Gewinner und Verlierer in Landes-AfD bei Bundesvorstandswahl „Wie Kai aus der Kiste“

Mainz/Trier · Bei Landes-AfD gibt es nach Bundesparteitag zwei Verlierer und einen Sieger.

Das Machtkarussell in der rheinland-pfälzischen AfD dreht sich nach dem Bundesparteitag in Braunschweig erneut in eine unerwartete Richtung. Joachim Paul, Fraktionsvize im Mainzer Landtag, hat es als Beisitzer in den Bundesvorstand geschafft. Uwe Junge, Fraktionschef im Landesparlament, scheiterte bei seiner Kandidatur um einen Stellvertreterposten krachend. „Die Wahl stärkt Herrn Paul in der innerparteilichen Wahrnehmung, die Nicht-Wahl schwächt Herrn Junge“, sagt der Trierer Parteienforscher Uwe Jun.

Paul gelang innerhalb weniger Wochen die Wende vom Verlierer zum Strahlemann.

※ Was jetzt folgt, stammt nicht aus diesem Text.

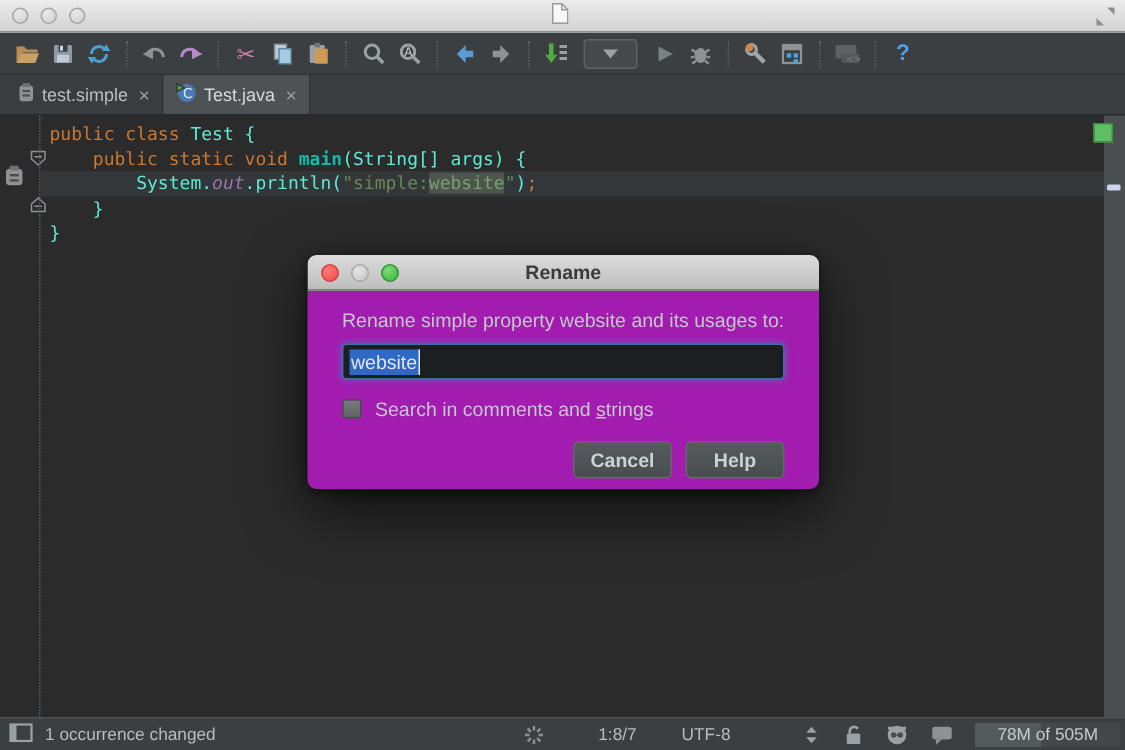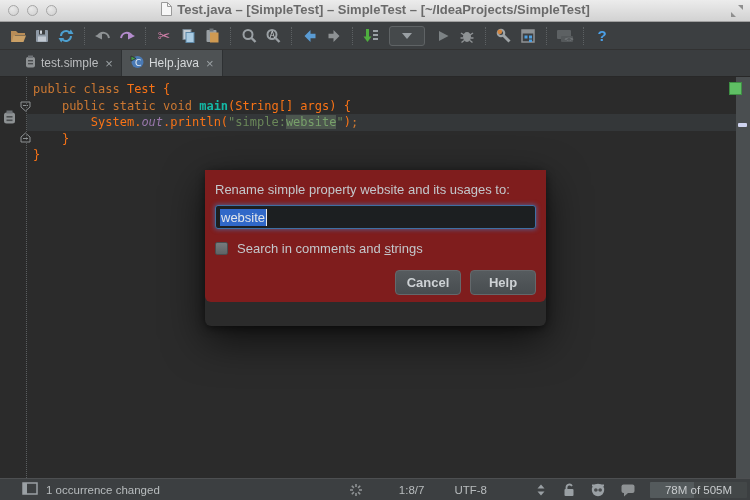--- a/index.html
+++ b/index.html
@@ -120,7 +120,7 @@
           <path d="M1.5 .5h6l4 4v9h-10z" fill="#f7f7f7" stroke="#9a9a9a"></path>
           <path d="M7.5 .5v4h4" fill="none" stroke="#9a9a9a"></path>
         </svg>
-    </span><span>Test.java – [SimpleTest] – SimpleTest – [~/IdeaProjects/SimpleTest]</span>
+    </span>
   </div>
   <span class="fullscreen">
     <svg width="14" height="14" viewBox="0 0 14 14">

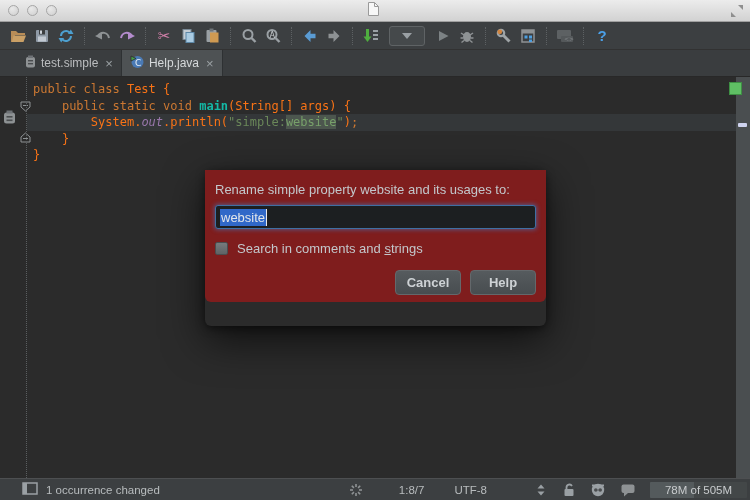--- a/index.html
+++ b/index.html
@@ -33,7 +33,7 @@
 
   
   .tabbar { position:absolute; left:0; top:50px; width:750px; height:27px;
-    background:#3a3d3f; border-bottom:1px solid #282828; display:flex; align-items:stretch; padding-left:17px; }
+    background:#3a3d3f; border-bottom:1px solid #282828; display:flex; align-items:stretch; padding-left:4px; }
   .tab { display:flex; align-items:center; gap:5px; padding:0 8px; font-size:12px; color:#bbbdbf;
     border-right:1px solid #2e3133; }
   .tab.active { background:#4e5254; color:#d6d9db; }

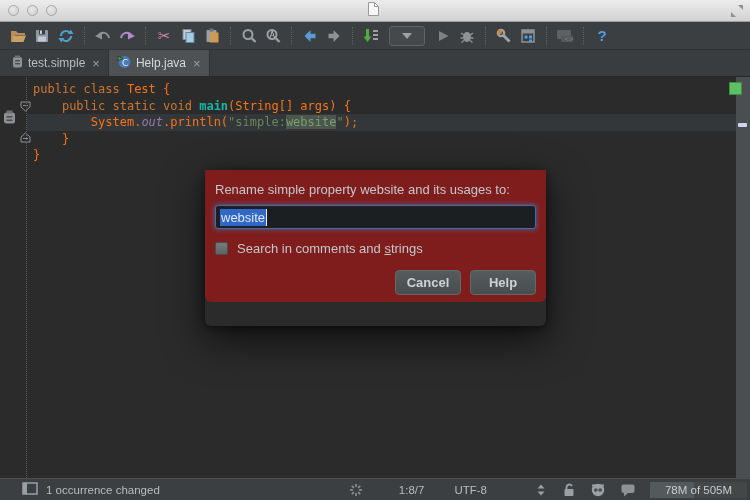--- a/index.html
+++ b/index.html
@@ -285,7 +285,7 @@
           <path d="M1 1 L6 3.5 L1 6 z" fill="#4aa04a" stroke="#2b2b2b" stroke-width="0.8"></path>
         </svg>
     </span>
-    <span>Help.java</span>
+    <span>Test.java</span>
     <span class="tab-close">×</span>
   </div>
 </div>

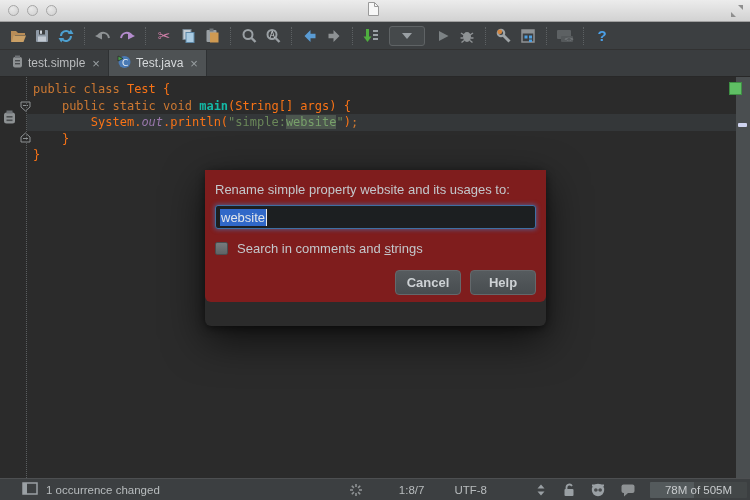--- a/index.html
+++ b/index.html
@@ -51,7 +51,7 @@
   .code-line { white-space:pre; padding-left:6px; color:#a9b7c6; }
   .code-line.current { background:#343739; }
   .tok-kw { color:#cc7832; }
-  .tok-pl { color:#f97316; }
+  .tok-pl { color:#5eead4; }
   .tok-decl { color:#14b8a6; font-weight:bold; }
   .tok-field { color:#9876aa; font-style:italic; }
   .tok-str { color:#6a8759; }

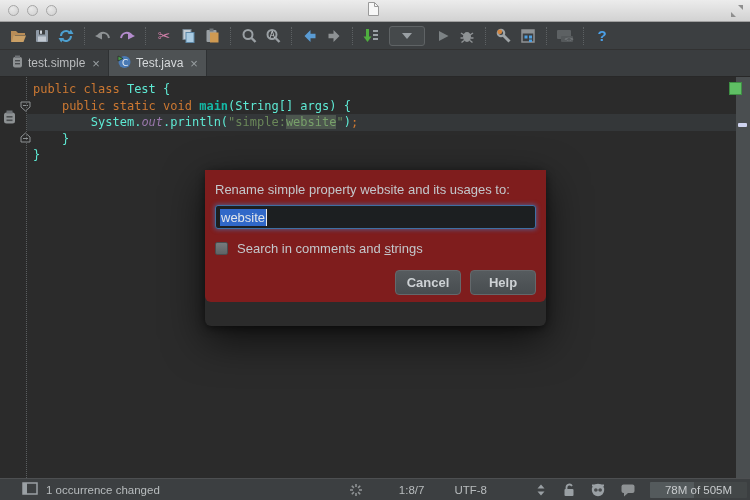--- a/index.html
+++ b/index.html
@@ -328,6 +328,14 @@
 </div>
 
 <div class="dialog">
+  <div class="dlg-titlebar">
+    <div class="dlg-traffic">
+      <span class="dtl dtl-close"></span>
+      <span class="dtl dtl-min"></span>
+      <span class="dtl dtl-zoom"></span>
+    </div>
+    <div class="dlg-title">Rename</div>
+  </div>
   <div class="dlg-body">
     <div class="dlg-label">Rename simple property website and its usages to:</div>
     <div class="dlg-input">

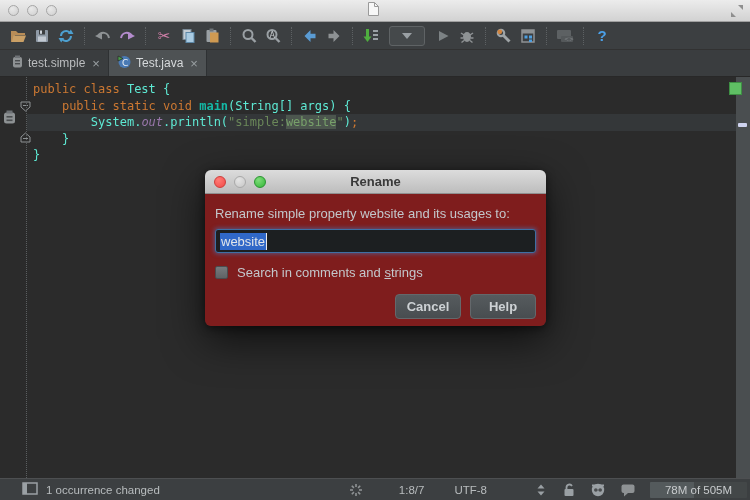--- a/index.html
+++ b/index.html
@@ -73,7 +73,7 @@
   .dtl-min { background:radial-gradient(circle at 35% 30%, #e4e4e4, #c6c6c6); border:1px solid #a9a9a9; }
   .dtl-zoom { background:radial-gradient(circle at 35% 30%, #7fdd7a, #33b637); border:1px solid #2a9431; }
   .dlg-title { position:absolute; left:0; right:0; text-align:center; font-size:13px; color:#3a3a3a; font-weight:bold; }
-  .dlg-body { height:132px; background:#7f1d1d; border-radius:0 0 6px 6px; padding:0 10px; }
+  .dlg-body { height:132px; background:#a21caf; border-radius:0 0 6px 6px; padding:0 23px; }
   .dlg-label { padding-top:12px; font-size:13px; color:#c3c7cb; }
   .dlg-input { margin-top:8px; height:24px; background:#1c1f21; border:1px solid #3f6fa4;
     border-radius:3px; box-shadow:0 0 4px 1px rgba(64,128,200,.55);

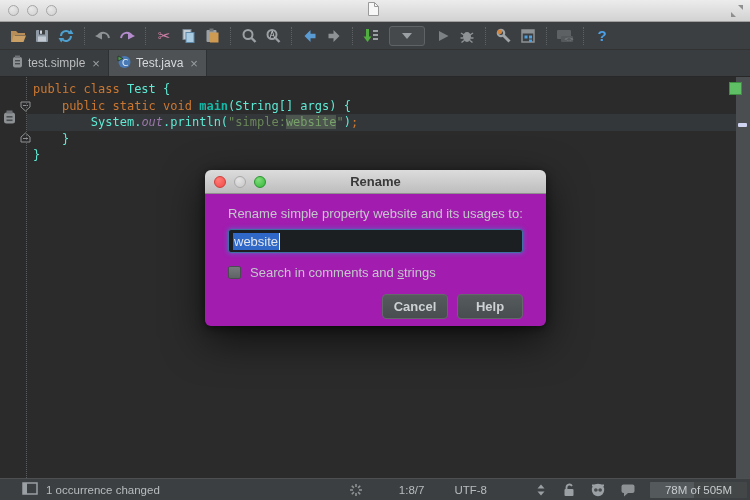--- a/index.html
+++ b/index.html
@@ -93,7 +93,7 @@
   
   .statusbar { position:absolute; left:0; top:478px; width:750px; height:22px;
     background:#3c3f41; border-top:1px solid #4d4f51;
-    display:flex; align-items:center; font-size:11.5px; color:#b8bcbe;padding-left:16px; }
+    display:flex; align-items:center; font-size:11.5px; color:#b8bcbe; }
   .sb-toggle { margin-left:6px; }
   .sb-msg { margin-left:8px; }
   .sb-spacer { flex:1; }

Vorwürfe, vor Jahren für ein NPD-nahes Magazin geschrieben zu haben, konnte Paul bislang nicht aus der Welt räumen. Im November verzichtete er – auch unter parteiinternem Druck – auf die Kandidatur als AfD-Landeschef. Nun sitzt er im Bundesvorstand. Der Trierer und neue AfD-Landesvorsitzende Michael Frisch sagt, die Bewerbung von Paul habe ihn „überrascht“. Aus Parteikreisen heißt es, Paul sei „wie Kai aus der Kiste gehüpft“. Angesichts der immer noch schwelenden Vorwürfe werde seine Kandidatur kritisch gesehen.

Paul selber ging auf Anfrage unserer Zeitung nicht auf die Anschuldigungen ein, sondern sagte, er wolle der Partei seine Fähigkeiten zur Verfügung stellen. Der Koblenzer setzt darauf, den Social-Media-Bereich der AfD zu verbessern. Beim Parteitag nannte er das Ziel, eine „Gegenöffentlichkeit“ zu „etablierten Medien“ herstellen zu wollen. Kein einzelner Bürger solle mehr für Staatspropaganda zahlen müssen, sagte Paul über den öffentlich-rechtlichen Rundfunk, der ihn mit Enthüllungen erst in Bedrängnis gebracht hatte. In Braunschweig gewann Paul auch damit Stimmen, das vom Oberverfassungsgericht längst gekippte Burkini-Verbot in Koblenz als AfD-Erfolg zu verkaufen.

Zwei andere rheinland-pfälzische AfD-Politiker erlebten hingegen Enttäuschungen. Die Bundestagsabgeordnete Nicole Höchst unterlag im Rennen um den Parteivorsitz erwartungsgemäß deutlich. Uwe Junge, der den Landesvorsitz für seine Bundeskandidatur aufgegeben hatte, hörte gar Buhrufe aus dem Björn-Höcke-Lager. Dem ZDF sagte Junge: „Der Flügel erscheint skrupellos. Da gibt's keine Ehre.“ Mit seiner Position, die Nähe zu CDU und FDP zu betonen, um im Zweifel auch koalitionsfähig zu werden, stehen er und Verbündete wie der Berliner Georg Pazderski offenbar nicht gerade in der Mitte der AfD. Junge-Gegner sagen wiederum, er sei in der Partei isoliert.

Der 62-Jährige gibt sich dagegen kämpferisch. Er werde sich stärker auf die Fraktion konzentrieren und in Kreisverbände fahren, um dort die landespolitische Arbeit zu erläutern. „Ich ziehe mich nicht in den Schmollwinkel zurück“, sagt Junge. „Aktuell“ habe er immer noch die Absicht, die AfD in die Landtagswahl 2021 zu führen. Ansprüche dieser Art können aber genauso Michael Frisch und – plötzlich wieder – Joachim Paul stellen.